§ **Work order**
Go through the records below and copy out every line holding "trên".

§ **Provided records**
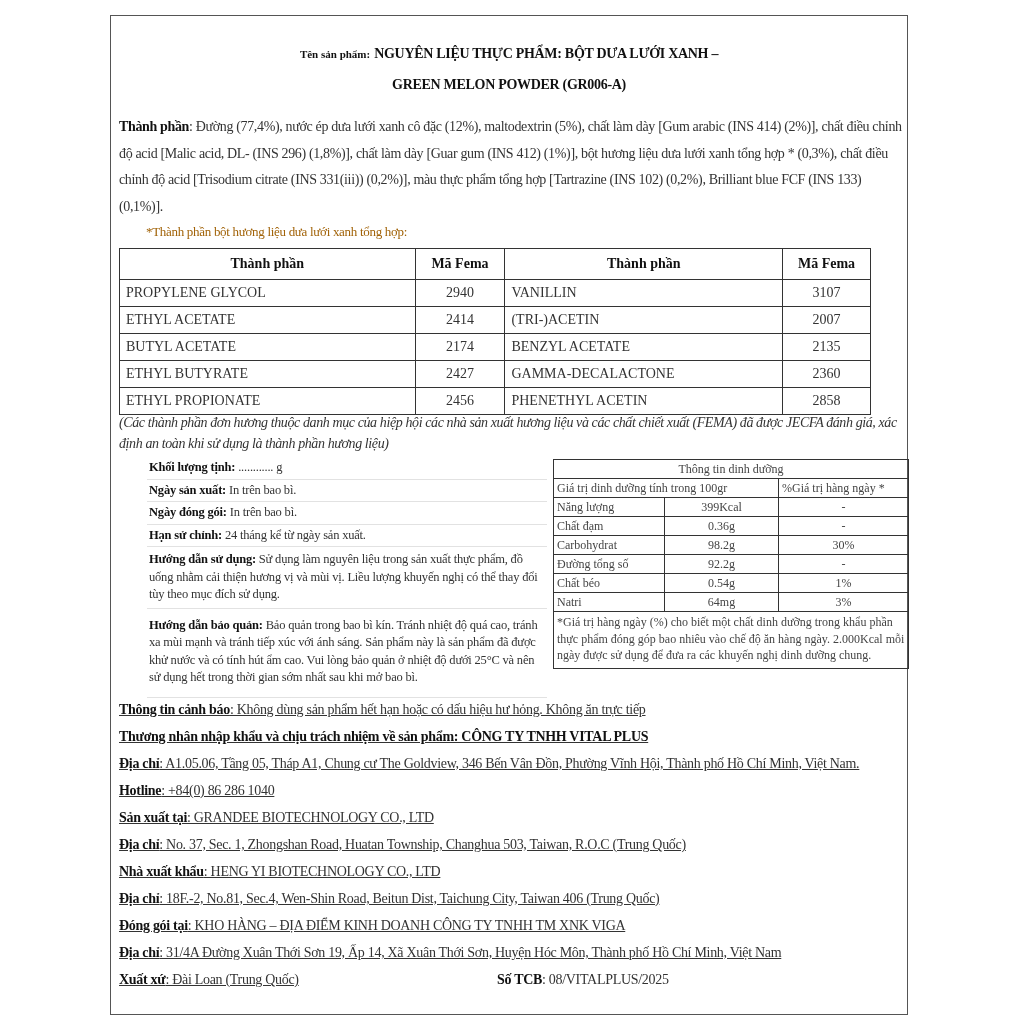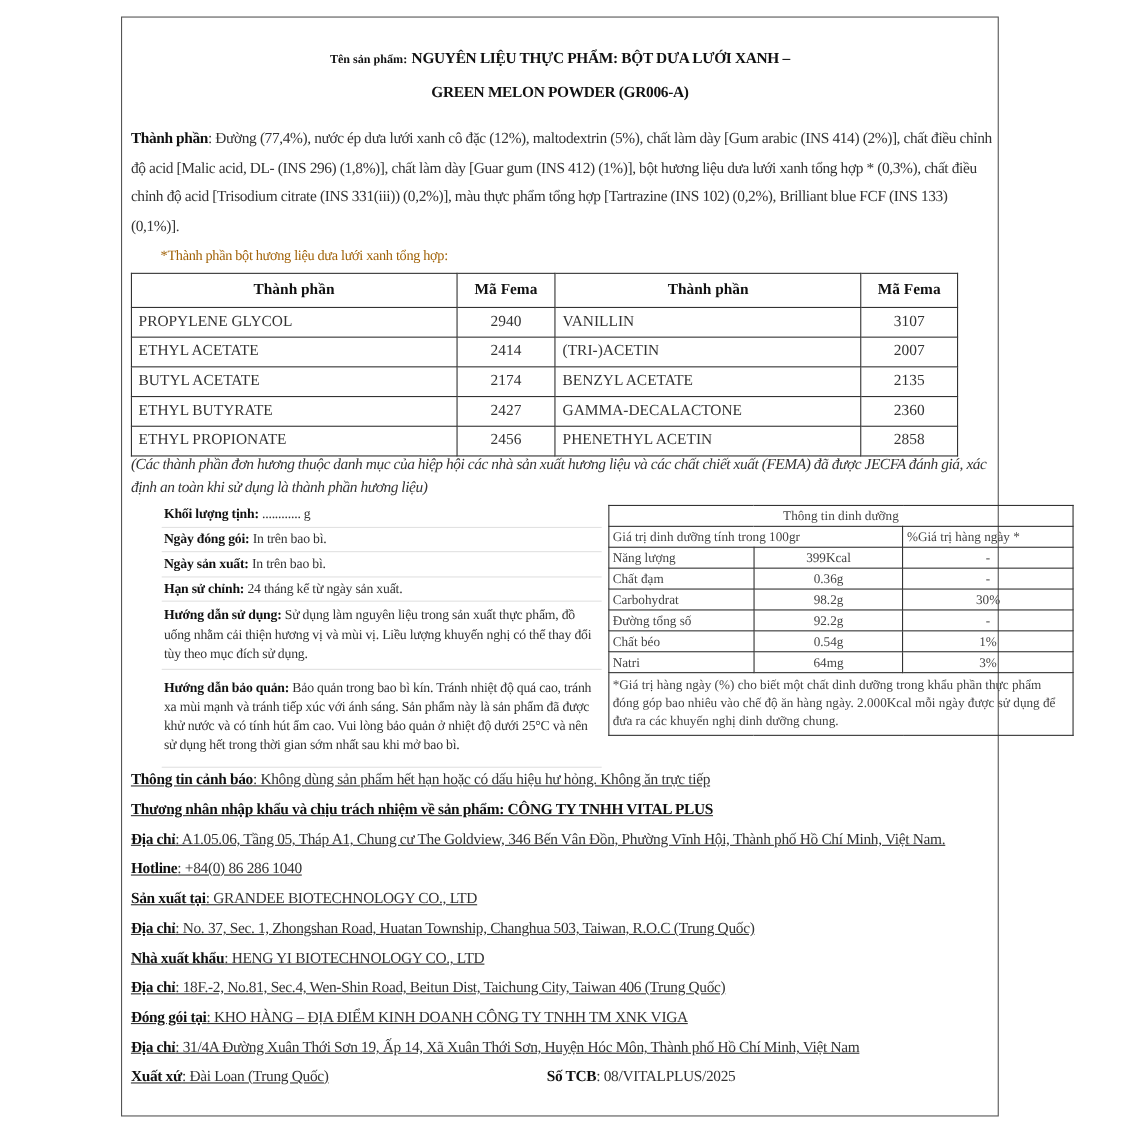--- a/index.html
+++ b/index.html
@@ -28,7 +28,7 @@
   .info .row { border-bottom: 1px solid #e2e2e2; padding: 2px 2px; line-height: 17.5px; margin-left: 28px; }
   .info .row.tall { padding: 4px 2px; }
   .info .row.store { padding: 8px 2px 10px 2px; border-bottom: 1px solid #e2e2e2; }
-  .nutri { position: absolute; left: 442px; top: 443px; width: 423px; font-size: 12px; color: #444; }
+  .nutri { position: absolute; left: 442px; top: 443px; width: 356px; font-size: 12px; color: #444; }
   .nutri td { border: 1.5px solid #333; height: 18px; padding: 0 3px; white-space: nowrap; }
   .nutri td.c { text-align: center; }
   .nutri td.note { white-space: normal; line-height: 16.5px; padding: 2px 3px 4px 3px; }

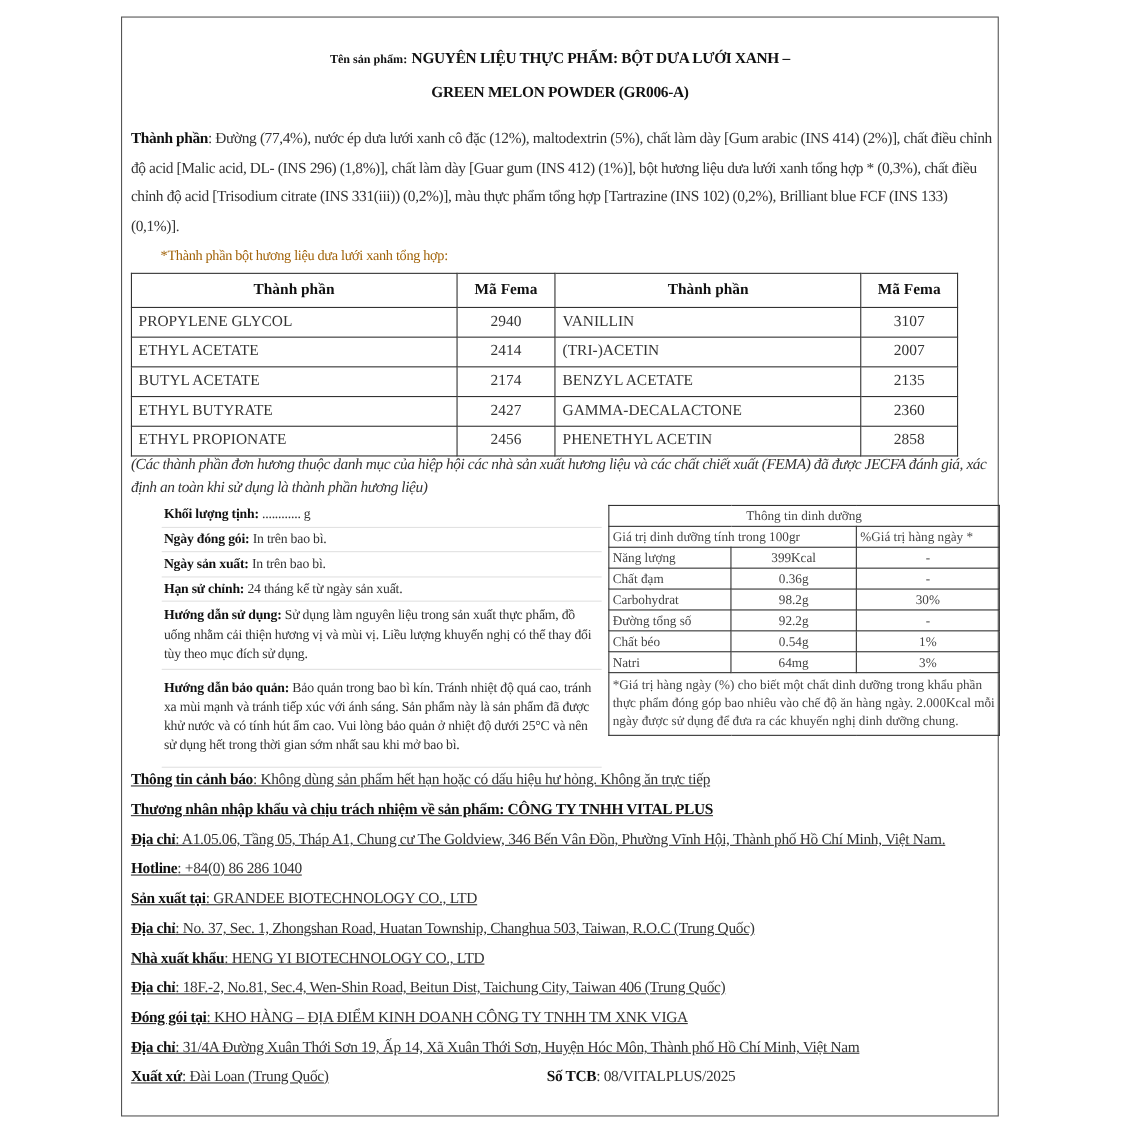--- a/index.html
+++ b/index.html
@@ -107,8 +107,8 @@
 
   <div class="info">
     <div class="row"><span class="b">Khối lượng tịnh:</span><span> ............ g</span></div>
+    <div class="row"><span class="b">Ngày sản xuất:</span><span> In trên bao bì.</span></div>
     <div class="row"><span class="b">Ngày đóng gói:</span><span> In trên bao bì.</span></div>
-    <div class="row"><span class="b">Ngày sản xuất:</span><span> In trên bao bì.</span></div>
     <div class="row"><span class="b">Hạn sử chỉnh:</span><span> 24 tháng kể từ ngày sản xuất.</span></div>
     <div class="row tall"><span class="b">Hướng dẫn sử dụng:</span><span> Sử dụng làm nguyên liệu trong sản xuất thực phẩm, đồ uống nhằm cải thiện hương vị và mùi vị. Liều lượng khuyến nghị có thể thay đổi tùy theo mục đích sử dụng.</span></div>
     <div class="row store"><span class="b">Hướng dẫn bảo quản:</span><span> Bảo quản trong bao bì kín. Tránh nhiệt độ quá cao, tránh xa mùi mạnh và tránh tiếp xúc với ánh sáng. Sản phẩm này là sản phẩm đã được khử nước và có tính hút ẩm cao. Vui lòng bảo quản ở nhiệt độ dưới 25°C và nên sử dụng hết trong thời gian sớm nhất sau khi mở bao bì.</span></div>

§ **Solution to this task**
+    <div class="row"><span class="b">Ngày sản xuất:</span><span> In trên bao bì.</span></div>
     <div class="row"><span class="b">Ngày đóng gói:</span><span> In trên bao bì.</span></div>
-    <div class="row"><span class="b">Ngày sản xuất:</span><span> In trên bao bì.</span></div>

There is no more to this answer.